■ Materials provided:
----------
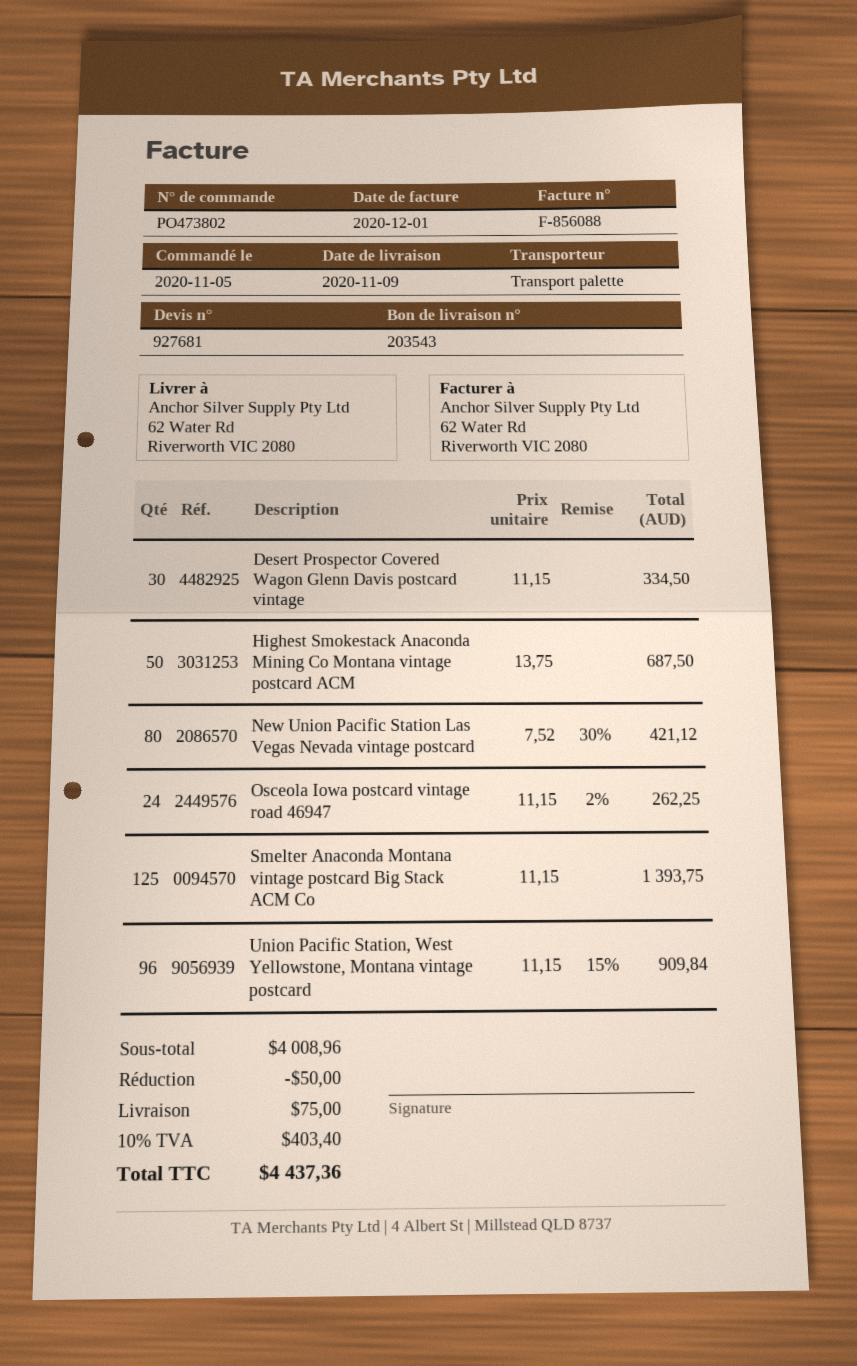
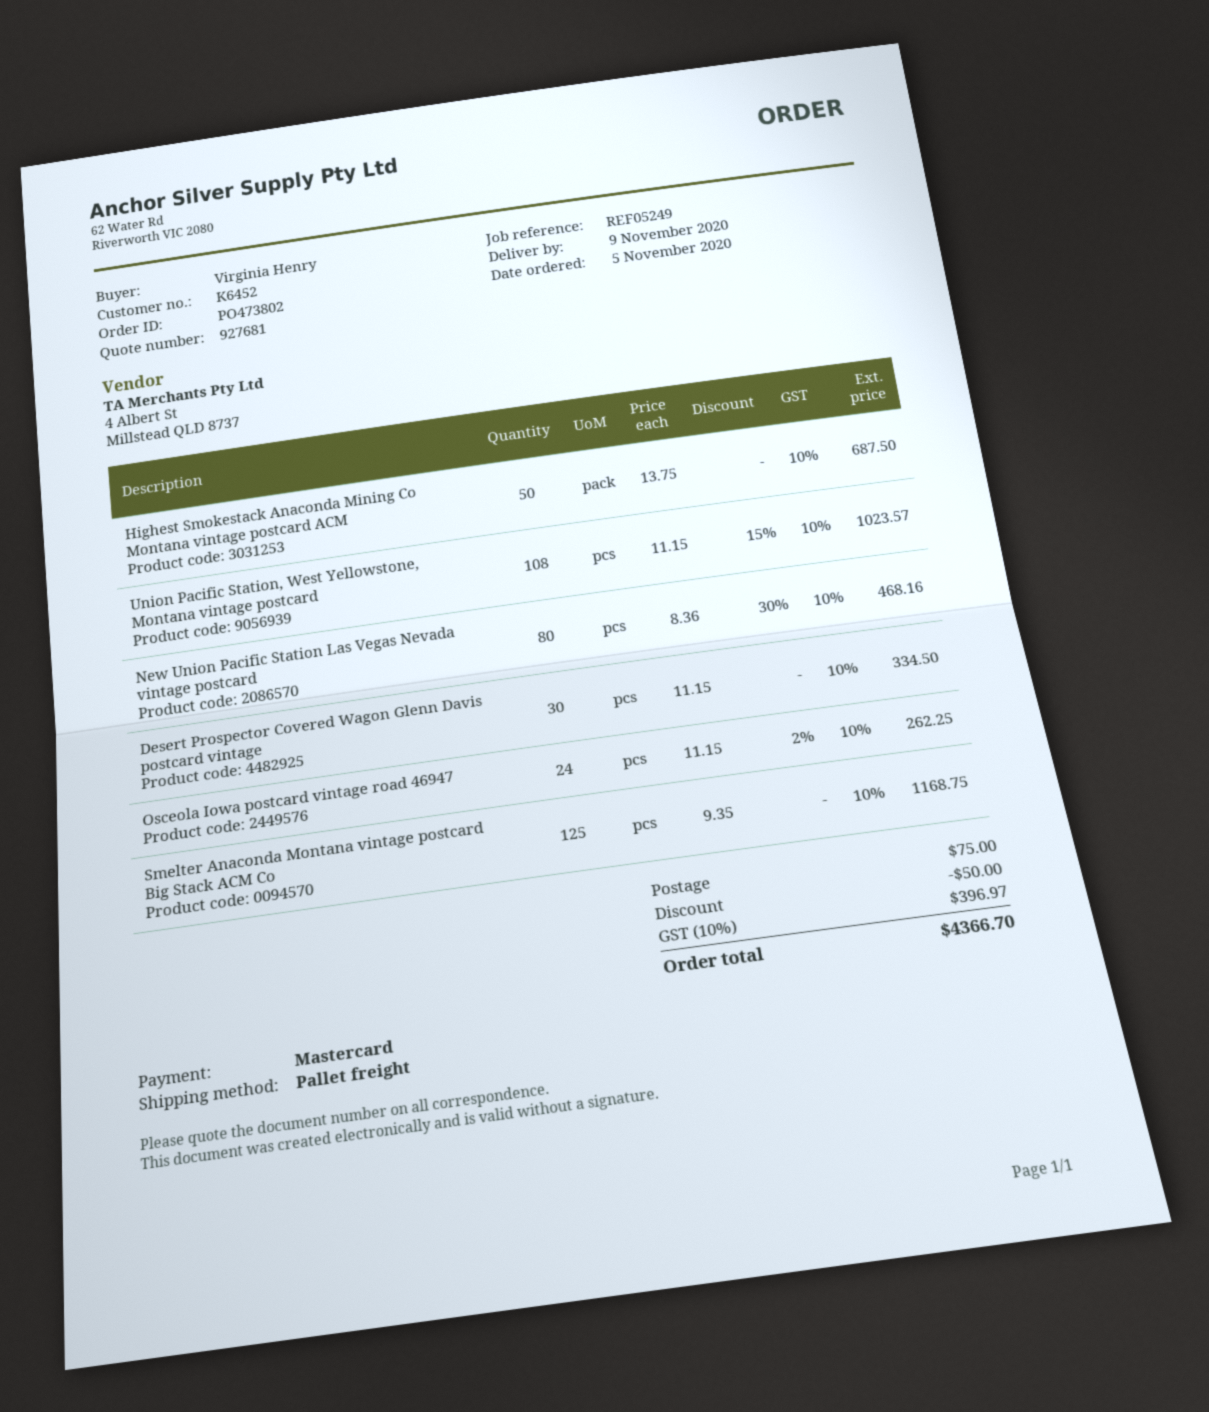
New Union Pacific Station Las Vegas Nevada vintage postcard: 80 x 7.52 - 30% = 421.12 -> 80 x 8.36 - 30% = 468.16
Smelter Anaconda Montana vintage postcard Big Stack ACM Co: 125 x 11.15 = 1393.75 -> 125 x 9.35 = 1168.75
Union Pacific Station, West Yellowstone, Montana vintage postcard: 96 x 11.15 - 15% = 909.84 -> 108 x 11.15 - 15% = 1023.57
tax: 10% = 403.40 -> 10% = 396.97
total: 4437.36 -> 4366.70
----------
■ Brief: Your answer should be the lines from the one that contains "Smelter Anaconda Montana" through the last line of the material, copied exactly.

■ Answer space:
Smelter Anaconda Montana vintage postcard Big Stack ACM Co: 125 x 11.15 = 1393.75 -> 125 x 9.35 = 1168.75
Union Pacific Station, West Yellowstone, Montana vintage postcard: 96 x 11.15 - 15% = 909.84 -> 108 x 11.15 - 15% = 1023.57
tax: 10% = 403.40 -> 10% = 396.97
total: 4437.36 -> 4366.70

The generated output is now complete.